Acts 12:23 describes the blitz of Herod's humiliation in blunt terms: "And immediately an angel of the Lord struck him because he did not give God the glory, and he was eaten by worms and died."
It's bad enough to have slimy crawlers feast on your innards, but to have the strategic moment of the big bite in front of adoring masses has to be the epitome of humiliation. One doesn't want to contemplate what Herod's hubris-revealing robes looked like at that moment.
Why is humiliation so often the sequel to hubris? Mathew Hayward, who characterizes himself as "a student of destructive egos," pondered that dynamic. He studied CEOs who led their companies to spectacular failures, and wrote a book, Ego Check: Why Executive Hubris Is Wrecking Companies and Careers and How to Avoid the Trap.

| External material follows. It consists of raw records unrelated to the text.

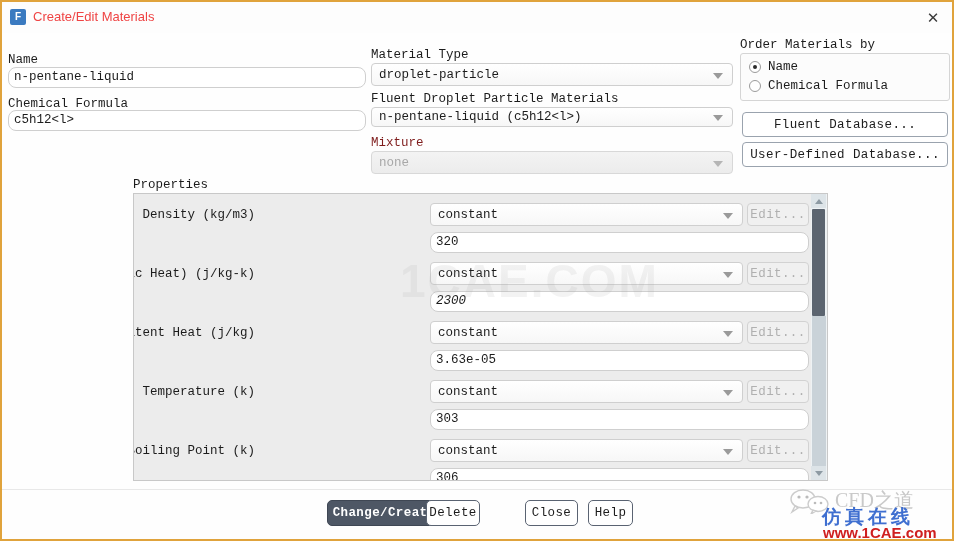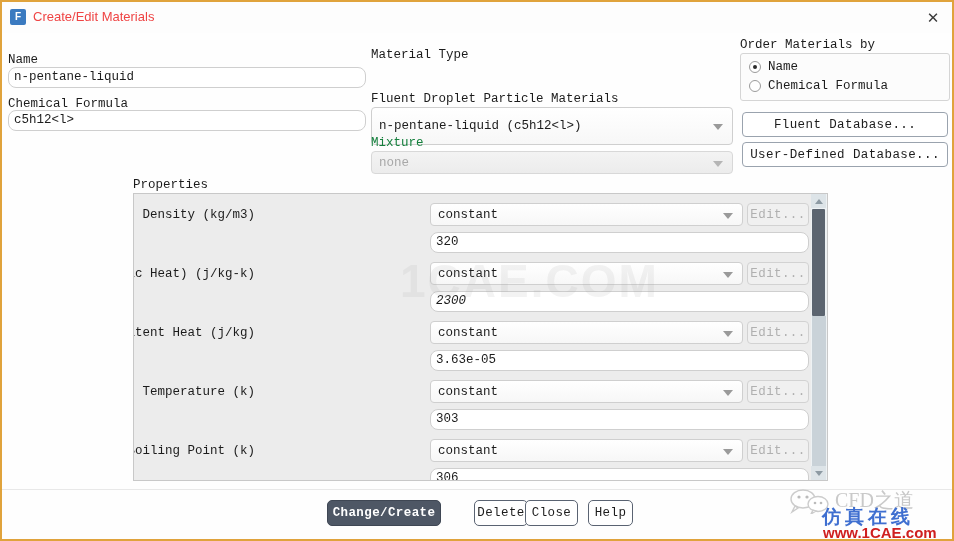"droplet-particle" div.combo { html: none -> <div> <span>droplet-particle</span> <span></span> </div> }
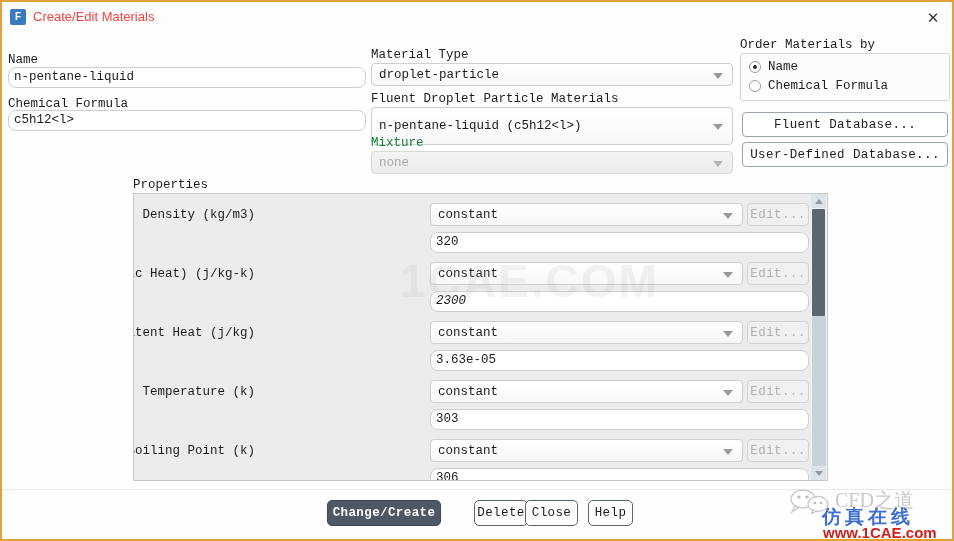"n-pentane-liquid (c5h12<l>)" div.combo { height: 38px -> 20px }
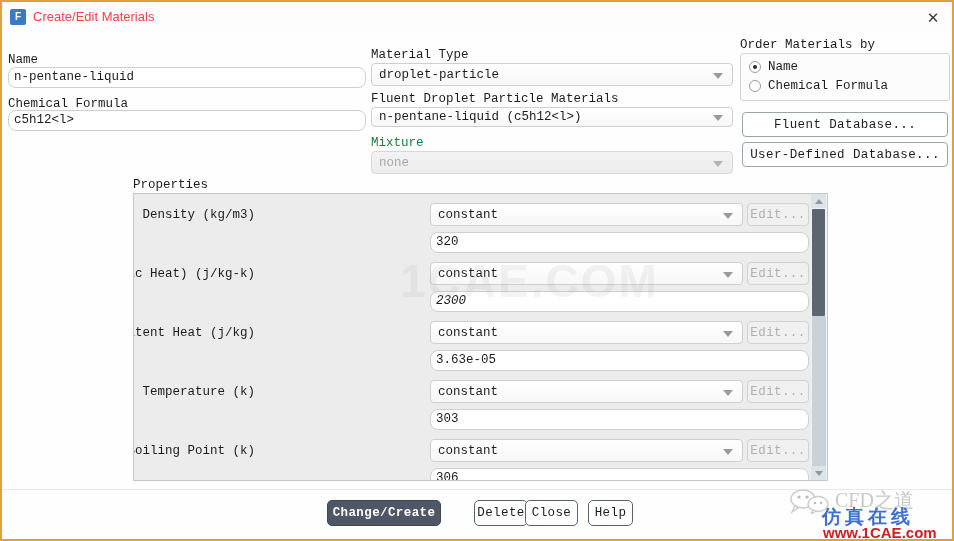"Mixture" .lbl.dim { color: #15803d -> #7f1d1d }
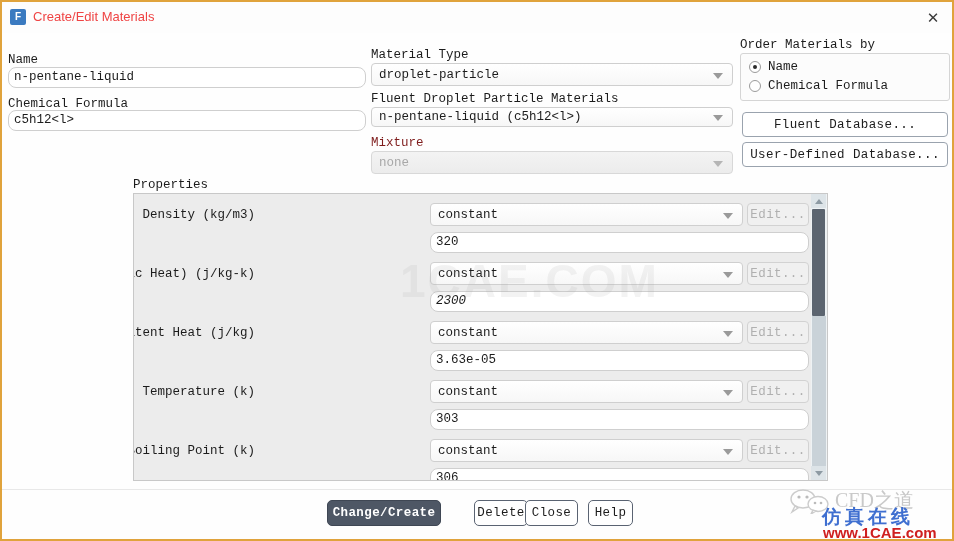"Delete" div.btn { left: 472px -> 424px }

In a review, the Denver Post's Al Lewis noted "the paradox of success" is that the "very traits that launch people to the top… can also send them to the bottom."
But, as many have learned, humiliation may be the best place for a previously hubris-afflicted leader. Those who get over hubris and humiliation have the willingness and courage to go on to the next stage – honesty.
That begins the recovery that leads to hope. And everyone down the chain can breathe again.
Read it all here ...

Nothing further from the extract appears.